[[ SUPPLIED ENTRIES open ]]

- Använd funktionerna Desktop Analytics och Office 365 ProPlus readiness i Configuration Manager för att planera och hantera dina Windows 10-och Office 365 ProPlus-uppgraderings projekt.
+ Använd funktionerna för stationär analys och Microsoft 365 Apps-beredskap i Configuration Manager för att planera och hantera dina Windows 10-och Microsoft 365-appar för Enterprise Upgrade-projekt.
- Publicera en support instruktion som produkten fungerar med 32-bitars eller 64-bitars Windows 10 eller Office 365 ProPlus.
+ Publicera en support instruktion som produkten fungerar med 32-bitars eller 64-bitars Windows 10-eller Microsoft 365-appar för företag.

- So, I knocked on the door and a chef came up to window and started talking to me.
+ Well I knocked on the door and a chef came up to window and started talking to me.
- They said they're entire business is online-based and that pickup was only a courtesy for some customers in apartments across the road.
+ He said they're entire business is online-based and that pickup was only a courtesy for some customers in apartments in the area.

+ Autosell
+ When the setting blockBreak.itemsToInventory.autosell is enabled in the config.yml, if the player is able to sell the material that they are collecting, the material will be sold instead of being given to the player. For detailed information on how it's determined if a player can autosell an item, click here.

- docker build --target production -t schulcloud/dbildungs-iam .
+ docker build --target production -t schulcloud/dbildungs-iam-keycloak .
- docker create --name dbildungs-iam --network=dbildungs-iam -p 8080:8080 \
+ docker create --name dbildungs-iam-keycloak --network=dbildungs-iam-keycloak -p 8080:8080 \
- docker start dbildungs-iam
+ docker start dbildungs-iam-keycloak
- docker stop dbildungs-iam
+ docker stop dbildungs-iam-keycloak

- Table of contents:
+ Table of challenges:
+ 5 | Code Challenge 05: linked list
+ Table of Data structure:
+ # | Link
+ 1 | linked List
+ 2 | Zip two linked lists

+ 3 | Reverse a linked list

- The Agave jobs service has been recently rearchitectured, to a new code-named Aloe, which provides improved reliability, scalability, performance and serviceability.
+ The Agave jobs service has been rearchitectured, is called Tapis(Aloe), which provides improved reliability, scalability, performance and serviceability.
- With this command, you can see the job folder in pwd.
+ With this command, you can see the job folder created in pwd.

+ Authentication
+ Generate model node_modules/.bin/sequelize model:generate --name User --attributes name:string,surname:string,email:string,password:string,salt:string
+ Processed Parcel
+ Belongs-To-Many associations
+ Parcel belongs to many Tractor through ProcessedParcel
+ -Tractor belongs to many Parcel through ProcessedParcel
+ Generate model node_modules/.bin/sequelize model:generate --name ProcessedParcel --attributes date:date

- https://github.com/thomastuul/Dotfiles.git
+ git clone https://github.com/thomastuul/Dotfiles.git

[[ SUPPLIED ENTRIES closed ]]

▸ **ABOUT THIS TASK**
From the line with "- The Agave" to the last line of the material, give every line again exactly, and only those lines.

▸ **EXERCISE OUTPUT**
- The Agave jobs service has been recently rearchitectured, to a new code-named Aloe, which provides improved reliability, scalability, performance and serviceability.
+ The Agave jobs service has been rearchitectured, is called Tapis(Aloe), which provides improved reliability, scalability, performance and serviceability.
- With this command, you can see the job folder in pwd.
+ With this command, you can see the job folder created in pwd.

+ Authentication
+ Generate model node_modules/.bin/sequelize model:generate --name User --attributes name:string,surname:string,email:string,password:string,salt:string
+ Processed Parcel
+ Belongs-To-Many associations
+ Parcel belongs to many Tractor through ProcessedParcel
+ -Tractor belongs to many Parcel through ProcessedParcel
+ Generate model node_modules/.bin/sequelize model:generate --name ProcessedParcel --attributes date:date

- https://github.com/thomastuul/Dotfiles.git
+ git clone https://github.com/thomastuul/Dotfiles.git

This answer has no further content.